Por Thiago T. Canossa
Dois escritores amigos, parceiros de reflexão e vício de palavra, trocam áudios que se transformam em conversa. Entre risadas, filosofia e literatura, vão desfiando o fio da escrita, essa teia onde o pensamento se descobre no ato de dizer.
— Bom dia, meu amigo. Seguinte: eu tava fuçando nos botões mentais, e espirituais também. E cheguei numa coisa: entre escritores não existe “análise de texto”, do jeito escolar. É outra coisa. Então não vou te “analisar”. Vou usar teu texto como pretexto, por último. Antes, proponho uma metafísica da personalidade escrita.
— Manda.
— Lembro (ou acho que lembro) que foi Wittgenstein… ou Heidegger, sei lá, alguém desses barbados do panteão, que soltou: “a imagem é o espelho do ser”. Vamos fingir que foi dito assim e pronto. Se eu troco “imagem” por “texto”, funciona igual. Texto é veículo, como fotografia: um texto semiótico. A palavra vira imagem dentro da cabeça. Logo, o texto espelha quem a gente é naquele instante histórico, pessoal e social.
— Até aqui, contigo.
— Então vem o ponto: no começo dos teus textos eu via o leitor de filosofia falando alto.

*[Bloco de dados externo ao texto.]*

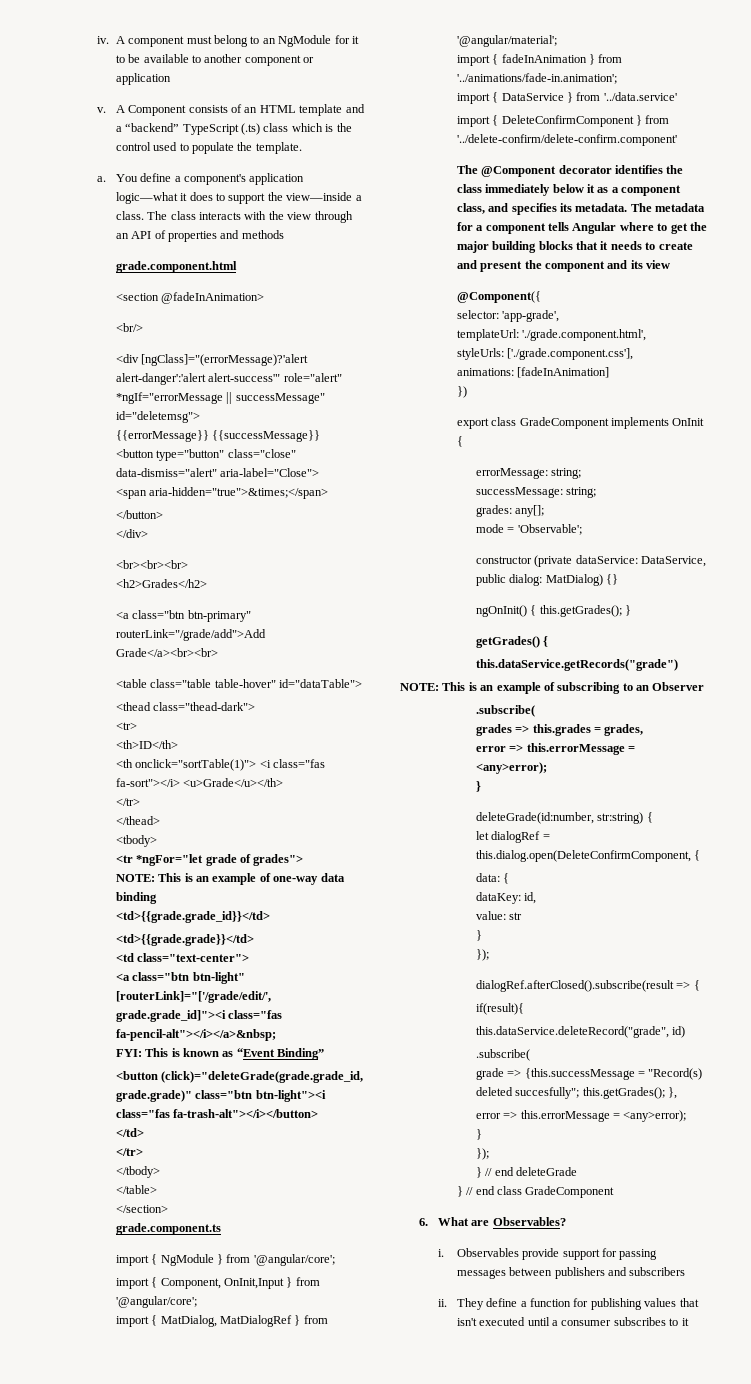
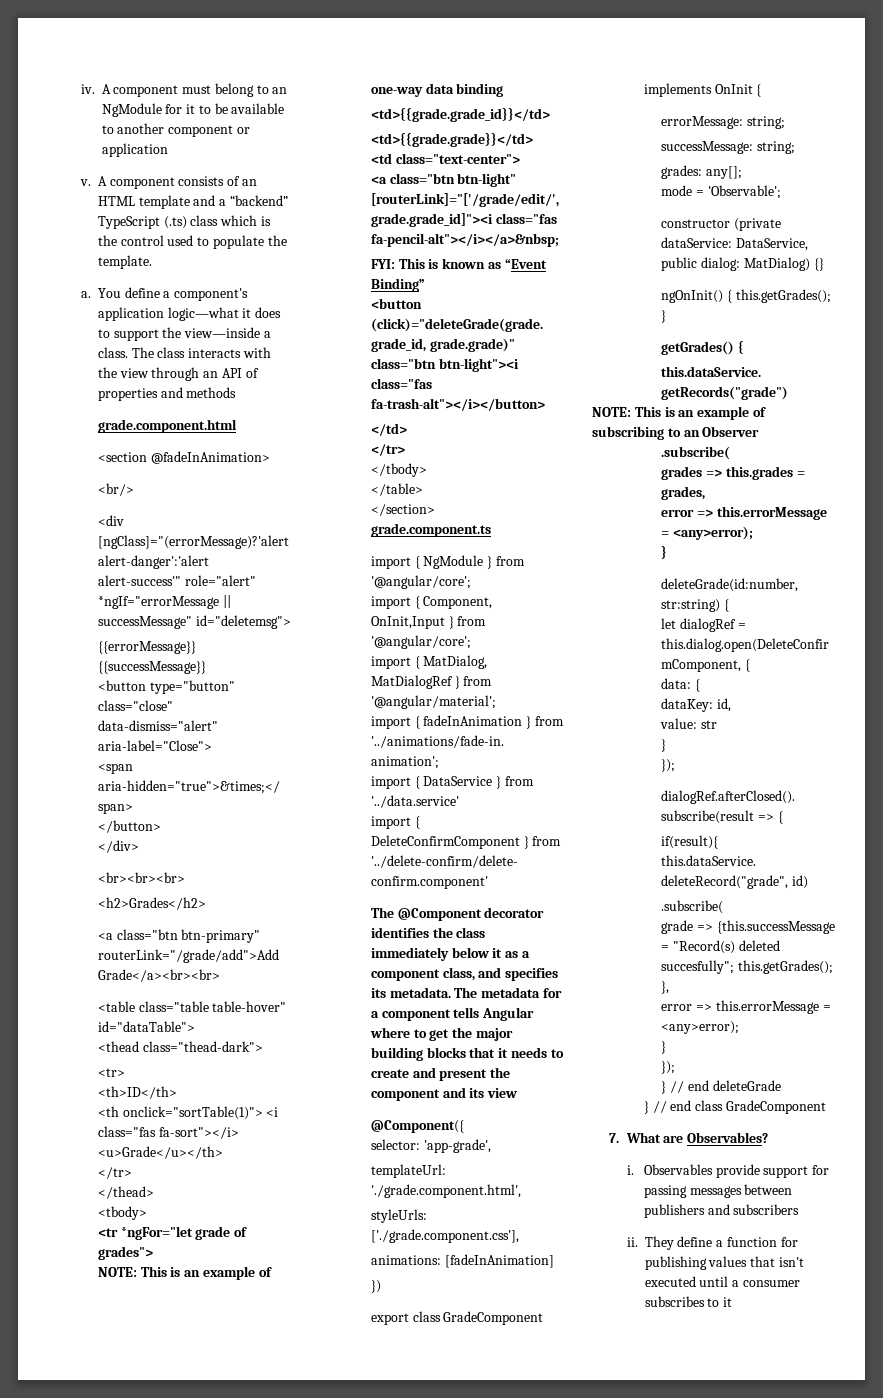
- A Component consists of an HTML template and a “backend” TypeScript (.ts) class which is the control used to populate the template.
+ A component consists of an HTML template and a “backend” TypeScript (.ts) class which is the control used to populate the template.
- 6. What are Observables?
+ 7. What are Observables?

Linguagem objetiva, formal, mira de jornal, público mais afiado. Elegante, culto, admirável, tua memória de citações me humilha. Eu, sem essa máquina de lembrar, fugi pra literatura.
— (risos) Vai, confessa: você me acha quadrado.
— Eu te achei transitando. Nesse último texto senti ares mais literários. Talvez seja um momento teu. Talvez sempre esteve ali e agora resolveu sair à luz. De qualquer modo, curti. Se for transição, abraça. Comigo foi assim: eu era da poesia, depois quis ir pra prosa, odiei a viagem, insisti, errei, reescrevi, até virar pele. Escrita é metamorfose. O estilo acompanha nossas mudanças, é o espelho se ajustando.
— E a escola mete o cabresto, né?
— Exato. A formação de linguagem no Brasil é rígida: “norma, norma, norma.” Aí a gente desaprende a ousar. Literatura, como arte, exige desapego de estrutura. Na filosofia, na ciência, no direito (nossa casa), a expressão tem que ser concatenada. Petição não admite pirueta. A literatura, sim. Ela reabre a cabeça pra liberdade de comunicação: questiona regra social, jurídica, até ortográfica, quando precisa.
— E como isso desce pro texto?
— Leitura e prática. Eu comecei na poesia épica (Homero, Virgílio). Depois fui desossando. A linguística me ajudou: não é normativa, é descritiva. O que foge da norma não é “erro”: é variante. A gerativa entra lembrando que a criança fala sem gramática na estante, tem estrutura mental pra linguagem. Conclusão prática: no literário, a gente pode desalojar o patrulhamento e escrever com o ouvido no social e o pé no ritmo.
— [telefone toca ao fundo]… Espera. Voltei.
— Pegando o fio: as traduções nos dão uma moldura, mas o português do Brasil é uma usina semântica própria, mistura, cor, ginga. Relendo os nossos, ganhei essa ousadia. E, como eu não tenho memória fotográfica, eu digeri ideias alheias até virarem outra coisa. A origem evapora, mas fica a síntese, a minha. Aí eu enceno: pego um raciocínio que nasceu na filosofia, alimento com minha experiência e ponho na voz de um personagem. A ideia deixa de virar tese e vira destino.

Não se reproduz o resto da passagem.